Jak długo Bruksela nie zdiagnozuje właściwie zagrożenia w ramach 12 państw flanki wschodniej i nie stworzy funduszu na zakup wspólnego sprzętu dla nich do operacji połączonych, tak długo nie może być mowy o pogłębionej integracji europejskiej, bo byłaby ona kosztem Polski – ocenił szef BBN Jacek Siewiera.
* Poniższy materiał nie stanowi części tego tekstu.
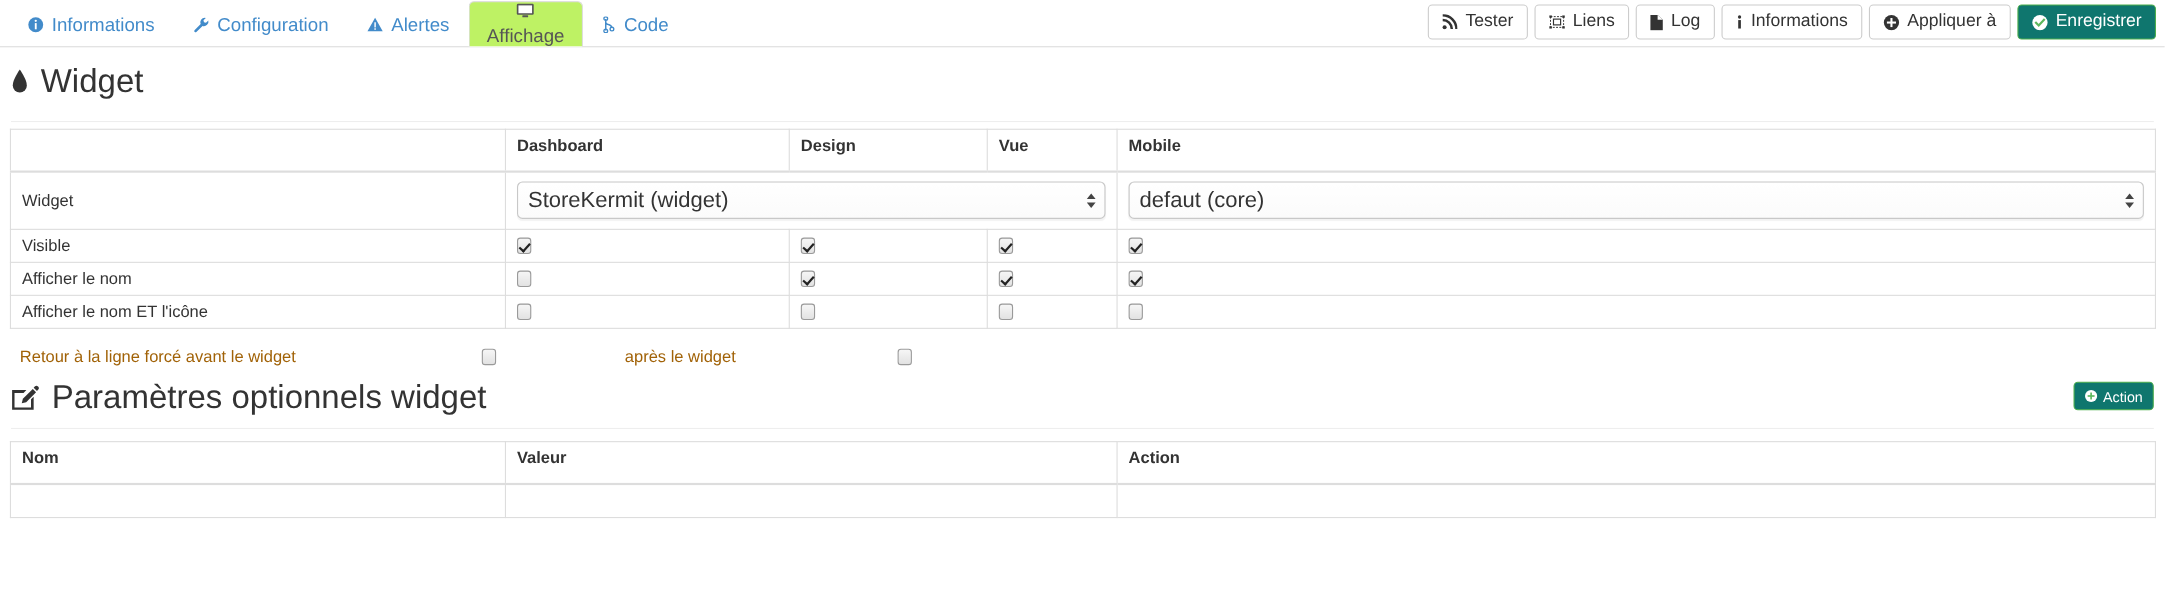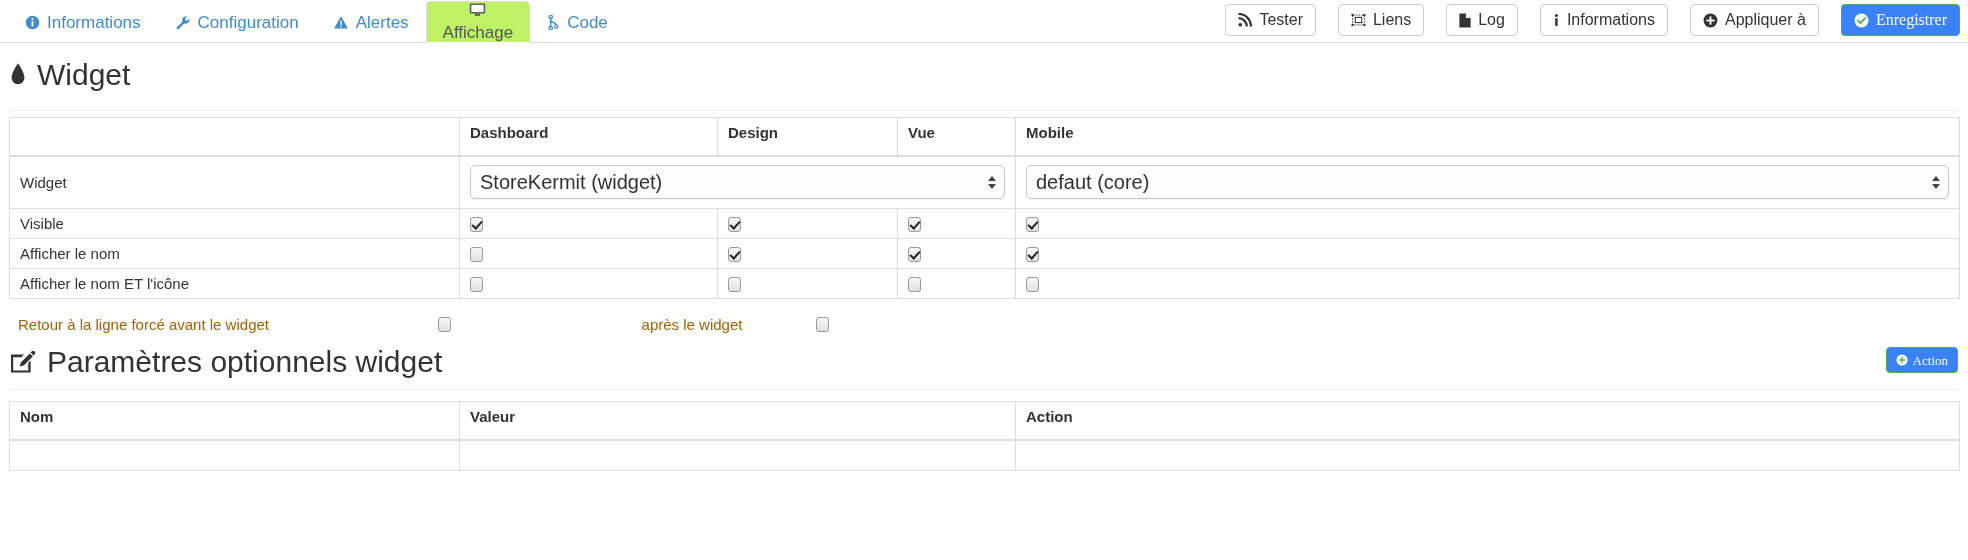--- a/index.html
+++ b/index.html
@@ -59,7 +59,7 @@
     top: 4px;
     display: flex;
     align-items: center;
-    gap: 22px;
+    gap: 6px;
   }
   .btn {
     display: inline-flex;

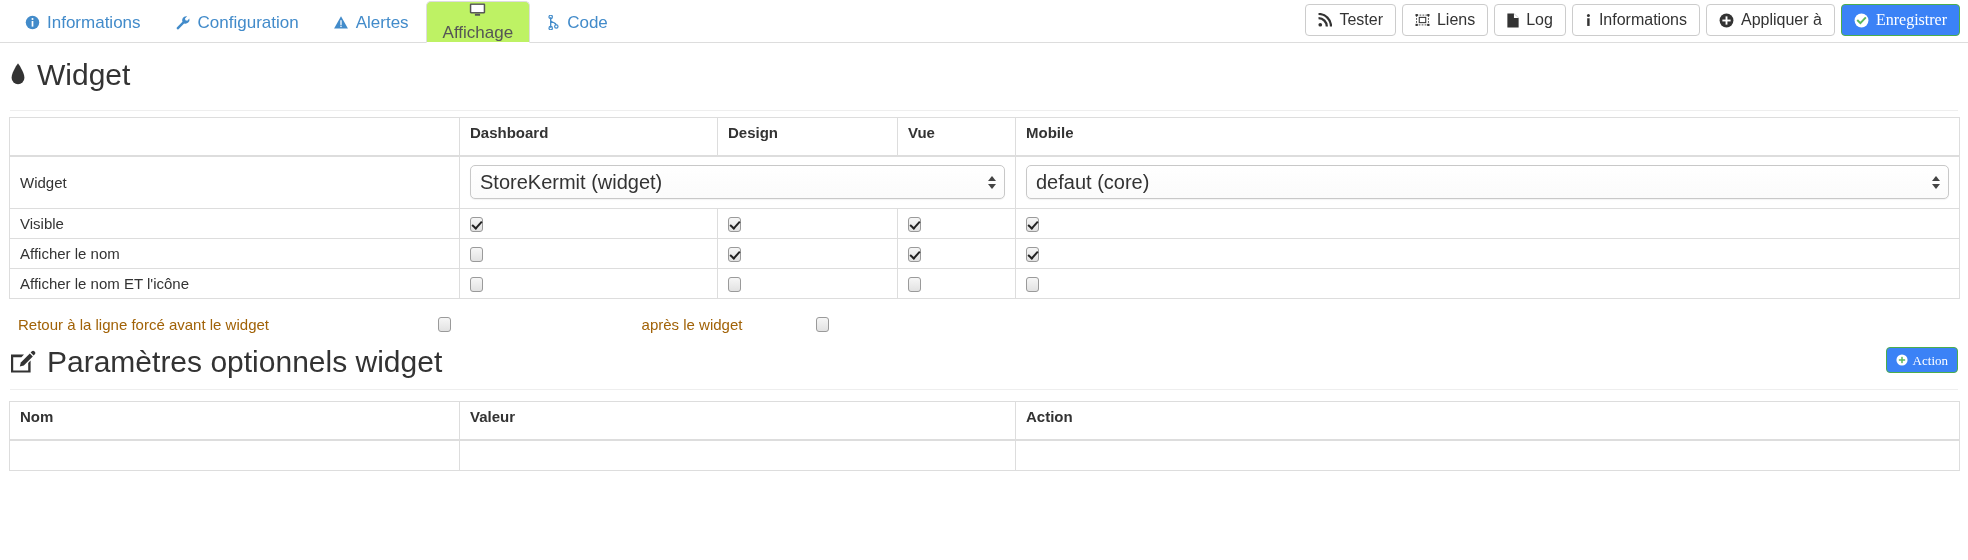--- a/index.html
+++ b/index.html
@@ -79,10 +79,9 @@
   }
   .btn .bi { display: inline-flex; align-items: center; }
   .btn-success {
-    background: #3b82f6;
+    background: #0f766e;
     border-color: #4cae4c;
     color: #ffffff;
-    font-family: Liberation Serif, serif;
   }
   .btn-sm {
     height: 26px;

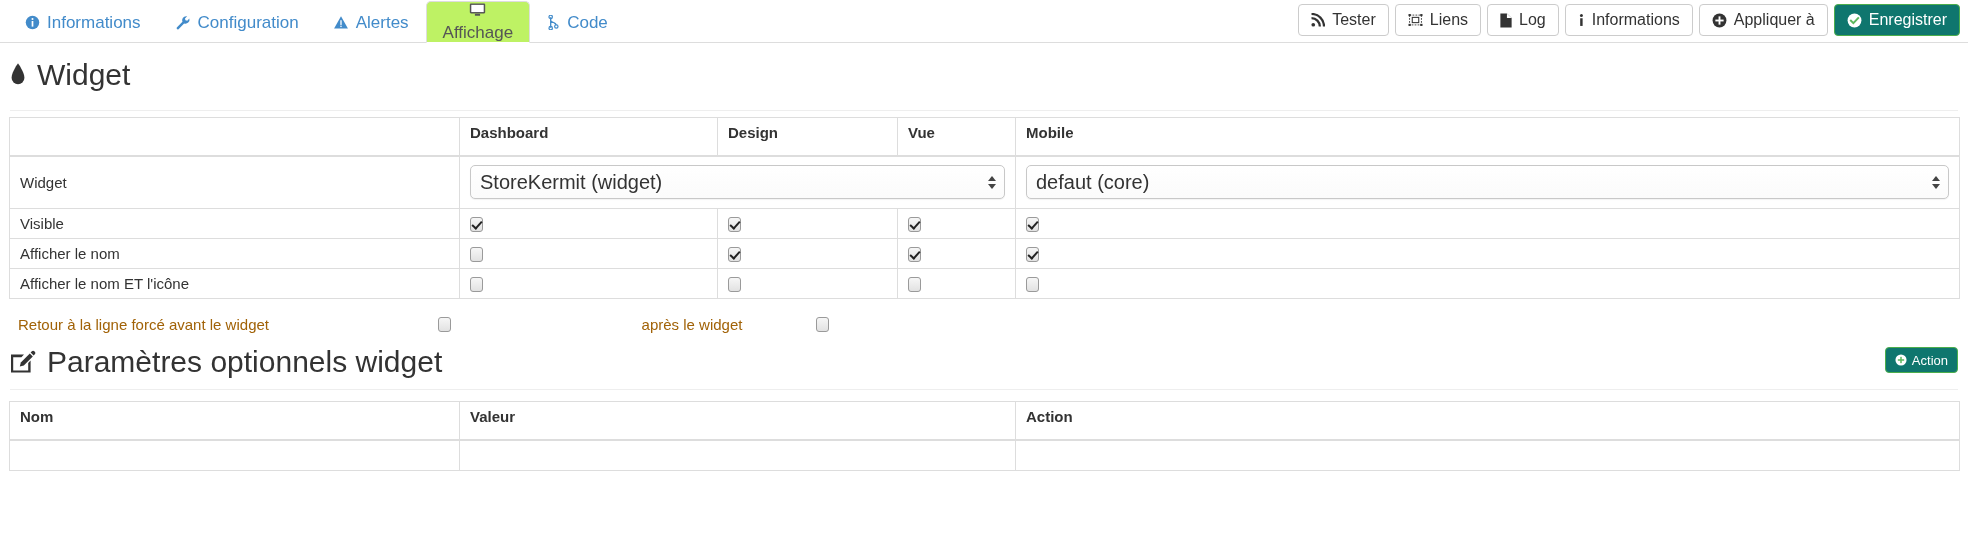--- a/index.html
+++ b/index.html
@@ -227,7 +227,7 @@
   .lb-label { font-weight: normal; color: #a16207; }
   .lb-l1 { margin-left: 18px; width: 420px; }
   .lb-c1 { width: 130px; display: flex; justify-content: flex-start; }
-  .lb-l2 { width: 248px; text-align: center; }
+  .lb-l2 { width: 248px; }
   .lb-c2 { width: 130px; display: flex; justify-content: flex-start; }
 </style>
 </head>

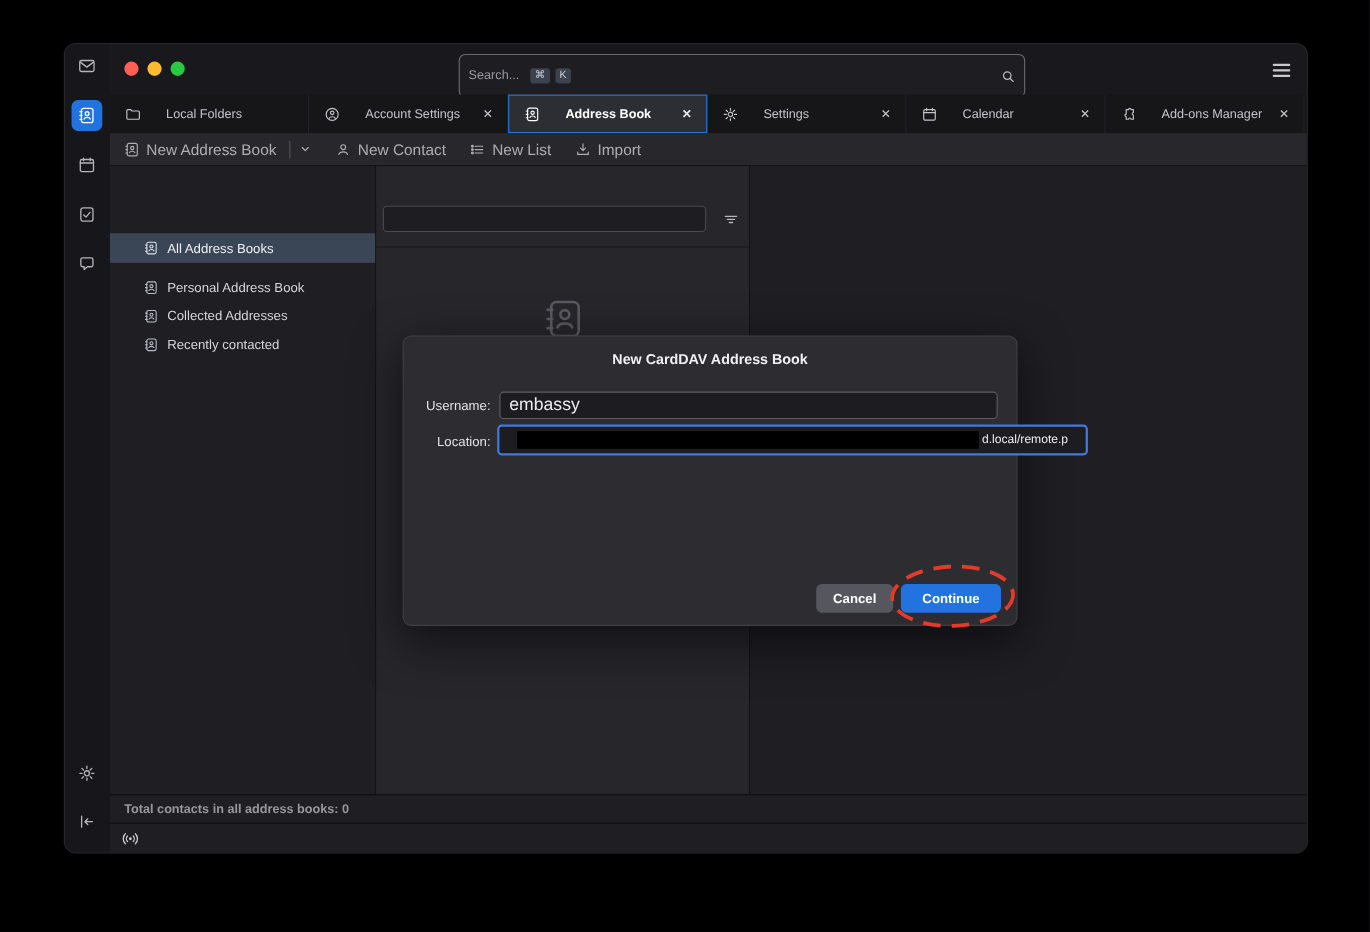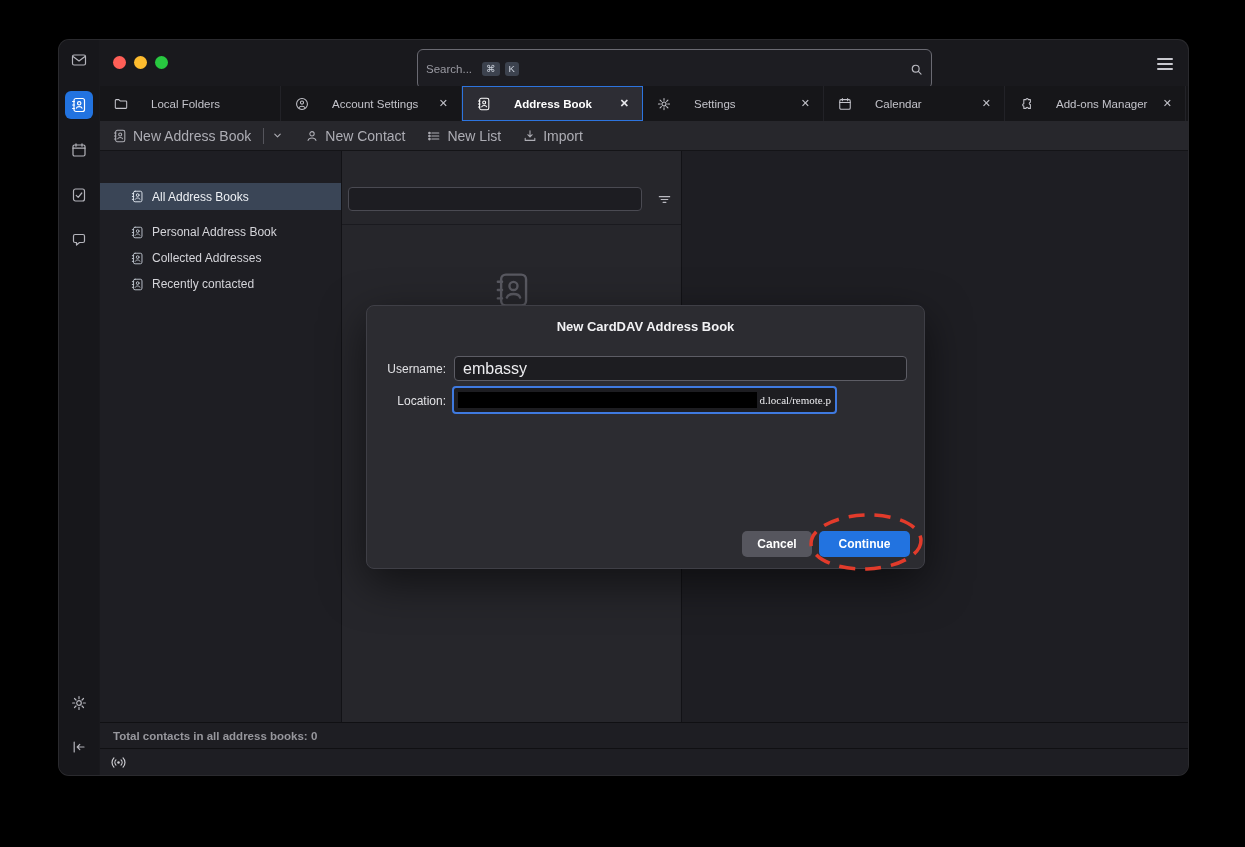--- a/index.html
+++ b/index.html
@@ -90,7 +90,7 @@
     height:27px; display:flex; align-items:center; gap:8px; padding-left:31px;
     color:#d4d4d9; font-size:12px;
   }
-  .book-row.selected { background:#3a4556; color:#eef1f5; }
+  .book-row.selected { background:#3a4556; color:#eef1f5;margin-top:29px; }
   .book-row.child { height:26px; }
   .books-gap { height:9px; }
   .book-icon { color:#b9bfc9; }

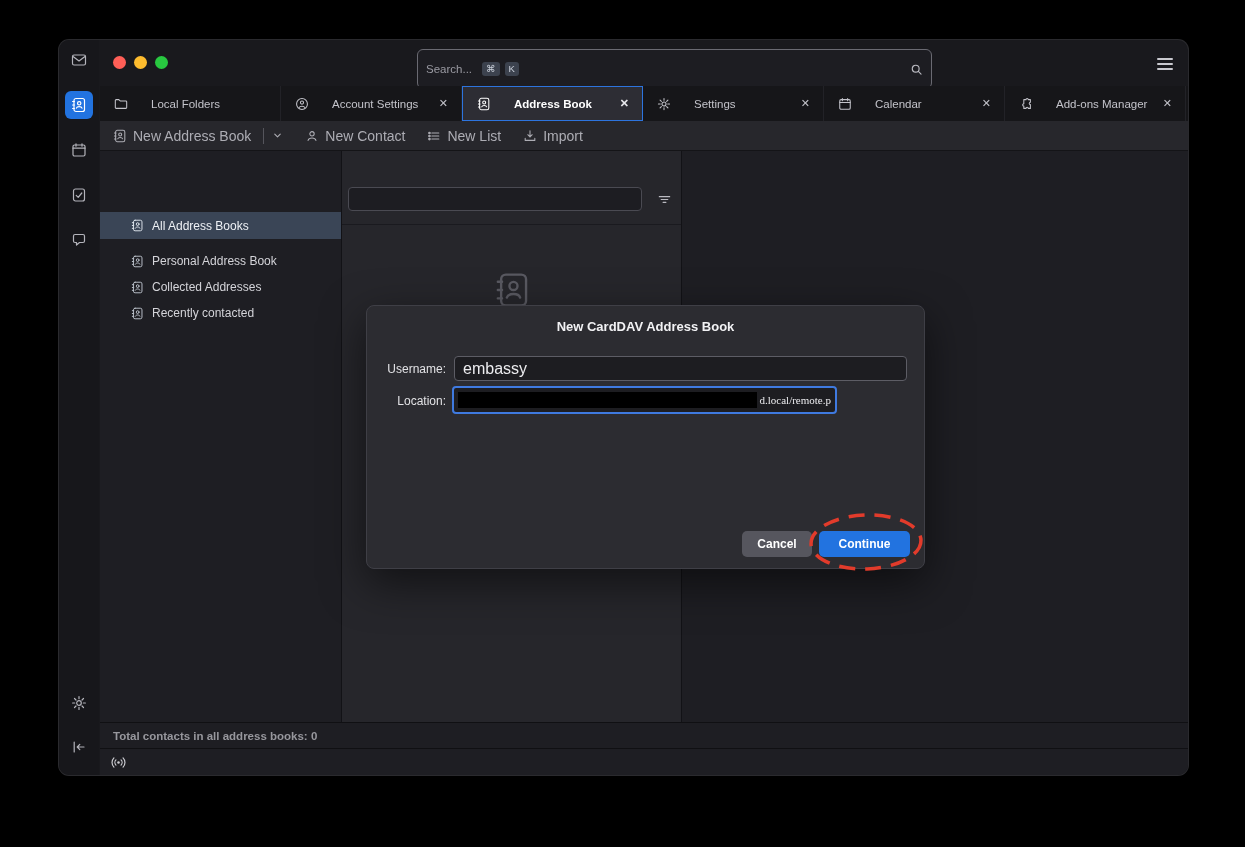--- a/index.html
+++ b/index.html
@@ -142,9 +142,9 @@
     color:#ececef; font-size:16px; padding:0 8px; font-family:inherit;
   }
   .input-location {
-    position:absolute; left:85px; top:80px; width:385px; height:28px;
+    position:absolute; left:85px; top:80px; width:537px; height:28px;
     background:#1d1d21; border:2px solid #3f7ae0; border-radius:4px;
-    display:flex; align-items:center; padding:0 4px; gap:3px;font-family:Liberation Serif, serif;
+    display:flex; align-items:center; padding:0 16px; gap:3px;
   }
   .redaction { flex:1; height:16px; background:#000; }
   .loc-tail { color:#ececef; font-size:11px; white-space:nowrap; }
Podczas panelu Forum Ekonomicznego w Karpaczu poświęconego działaniom Polski wobec wojny w Ukrainie, J. Siewiera ocenił m.in., że Ukraina w pierwszych dniach wojny po bezpośrednim ataku Rosji nie upadła dzięki jakości przywództwa politycznego i bezwarunkowej, przygotowanej, natychmiastowej pomocy Polski. „Te słowa muszą wybrzmiewać, w kontekście tych nieakceptowalnych słów, które padły na Campusie Polska, po dwakroć” – uznał.

Szef BBN zgodził się z występującym w tym samym panelu wicepremierem, szefem MON, Władysławem Kosiniakiem-Kamyszem, że aby w Polsce uniknąć takiej sytuacji, w jakiej znalazła się Ukraina, konieczne są trzy filary: rozwój sił zbrojnych, umacnianie sojuszy i odbudowa jedności, spójności narodowej wraz z ciągłością myśli strategicznej państwa.

Odnosząc się do kwestii rozwoju sił zbrojnych J. Siewiera uznał, że dobre decyzje poprzedniego rządu o nabyciu uzbrojenia pozwoliły na „zbudowanie takiego zakolejkowania dostaw tego sprzętu, aby dziś móc budować siły zbrojne na miarę wyzwań, które są przed Rzecząpospolitą w najbliższych dekadach”.

„Natomiast konieczna jest reforma systemu kierowania obroną państwa i systemu kierowania i dowodzenia armią, czyli nadanie nowej architektury, nad którą wspólnie z Ministerstwem Obrony Pan Prezydent, wnosząc ustawę po raz drugi już w tym składzie parlamentu zaproponował (…). To jest wielka reforma przekształcająca dowództwa operacyjne, dowództwo generalne, nadająca nowe reguły użycia sił zbrojnych” – zaznaczył szef BBN.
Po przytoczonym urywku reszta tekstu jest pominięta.